KNOX1 and KNOX2 converge on CUC activity.
(A) One-month old cuc2 knat345 quadruple mutant. A mutation in the CUC2 gene largely suppresses the leaf serration phenotype of knat345 plants. Compare with a knat345 plant in Fig. 2E. See S13 Fig. for additional data. (B-C) Representative knat345 (B) and cuc2 knat345 (C) rosette leaves, demonstrating marginal leaf lobing is suppressed by a cuc2 mutation. Shown are the 10th leaves from 2 month-old plants of each genotype. Note that other mutant phenotypes, including leaf size and female sterility, are not suppressed by the cuc2 mutation. (D-F) pro35S:KNAT3 partially suppresses the leaf lobing phenotype of proBLS:STM plants. 12 days-old plants are shown. (G-H) Second leaves of wild-type (G) and pro35S:amiR159-KNAT345–2 (H) Cardamine hirsuta plants grown for four weeks. (G) In wild-type plants, the first and second leaves always consist of a single, undivided, lamina. (H) Reducing KNOX2 activity by consitutively expressing an amiRNA that targets Cardamine hirsuta orthologues of KNAT3, KNAT4, and KNAT5 genes (pro35S:amiR159-KNAT345–2) results in plants with an extra lateral leaflet (marked with an arrow) on the second leaf. (I-J) Third leaves removed from one month-old wild-type (I) and pro35S:KNAT3 (J) Cardamine hirsuta plants. (I) In wild-type plants, the third leaf typically consists of three leaflets. (J) Introduction of gain-of-function KNOX2 alleles (constitutive expression of the KNAT3 gene from Arabidopsis; pro35S:KNAT3) results in an undivided third leaf in strong lines. Plants in (A-F) are all in the Col background.
Fig 6.
Proposed KNOX functions during land plant evolution.
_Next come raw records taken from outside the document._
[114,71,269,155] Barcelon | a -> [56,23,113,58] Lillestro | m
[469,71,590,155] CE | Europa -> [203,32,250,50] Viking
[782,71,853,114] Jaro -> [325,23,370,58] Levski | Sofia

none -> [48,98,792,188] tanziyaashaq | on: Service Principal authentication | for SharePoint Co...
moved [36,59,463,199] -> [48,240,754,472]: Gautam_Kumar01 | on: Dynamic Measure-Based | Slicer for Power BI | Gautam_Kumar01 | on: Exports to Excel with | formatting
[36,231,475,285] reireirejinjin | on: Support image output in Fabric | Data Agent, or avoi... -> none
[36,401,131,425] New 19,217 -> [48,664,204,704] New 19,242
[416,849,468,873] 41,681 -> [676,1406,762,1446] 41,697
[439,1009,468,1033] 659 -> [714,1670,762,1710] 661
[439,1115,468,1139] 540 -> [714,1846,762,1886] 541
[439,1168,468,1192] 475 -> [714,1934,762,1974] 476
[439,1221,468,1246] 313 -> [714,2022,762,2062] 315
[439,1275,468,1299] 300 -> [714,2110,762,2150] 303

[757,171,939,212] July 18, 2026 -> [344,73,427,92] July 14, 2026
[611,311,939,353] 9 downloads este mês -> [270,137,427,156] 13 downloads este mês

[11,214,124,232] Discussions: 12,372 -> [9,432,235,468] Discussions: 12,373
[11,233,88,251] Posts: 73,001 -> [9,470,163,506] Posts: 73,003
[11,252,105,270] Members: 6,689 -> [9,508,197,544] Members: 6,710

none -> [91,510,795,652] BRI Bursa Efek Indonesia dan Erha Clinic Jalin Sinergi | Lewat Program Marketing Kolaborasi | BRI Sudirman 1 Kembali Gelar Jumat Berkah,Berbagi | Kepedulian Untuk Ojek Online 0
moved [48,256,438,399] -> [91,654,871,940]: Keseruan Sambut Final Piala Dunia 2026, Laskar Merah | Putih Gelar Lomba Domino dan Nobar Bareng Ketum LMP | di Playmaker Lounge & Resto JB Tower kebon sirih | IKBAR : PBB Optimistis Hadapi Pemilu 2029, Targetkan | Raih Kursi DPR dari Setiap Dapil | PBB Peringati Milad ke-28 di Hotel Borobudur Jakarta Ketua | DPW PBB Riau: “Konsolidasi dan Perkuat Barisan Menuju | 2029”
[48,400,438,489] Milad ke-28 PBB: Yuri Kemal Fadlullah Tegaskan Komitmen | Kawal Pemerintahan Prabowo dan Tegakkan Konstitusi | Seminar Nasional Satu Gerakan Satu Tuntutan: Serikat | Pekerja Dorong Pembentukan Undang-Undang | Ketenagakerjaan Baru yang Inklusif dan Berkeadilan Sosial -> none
Along the phylogeny of plants, the primary functions for BELL (depicted as B) and KNOX (K) proteins, as well as the gene copy number, are presented for Chlamydomonas (a unicellular Chlorophyte alga), Physcomitrella (a moss), and Arabidopsis (a flowering plant). The ancestral conditions at branches were deduced from our phylogenetic analyses (S1 and S17 Figs.). In each life cycle, a red arrow indicates meiosis, and haploid (grey) and diploid (green) stages are color-coded. In Chlamydomonas the plus gamete expresses a BELL (depicted as B) protein while the minus gamete expresses a KNOX (K) protein; upon gamete fusion the KNOX and BELL proteins heterodimerize and regulate zygotic gene expression. Prior to the origin of land plants, a gene duplication in an ancestral KNOX gene generated two subclasses, KNOX1 (K1) and KNOX2 (K2) genes. In Physcomitrella, KNOX1 activity maintains tissue proliferation during sporophyte (diploid) development while KNOX2 represses the haploid genetic program during the diploid generation. In Arabidopsis, KNOX1 activity promotes meristem maintenance, and our study demonstrates that KNOX2 activity promotes tissue differentiation, perhaps via repression of meristematic functions, in the diploid generation. We propose that (1) the gene duplication producing KNOX1 and KNOX2 paralogs and ensuing neofunctionalization was instrumental in the evolution of a complex multicellular diploid generations in land plants and (2) the diversification of KNOX/BELL modules during land plant evolution facilitated the evolution of ever more complex diploid sporophyte body plans.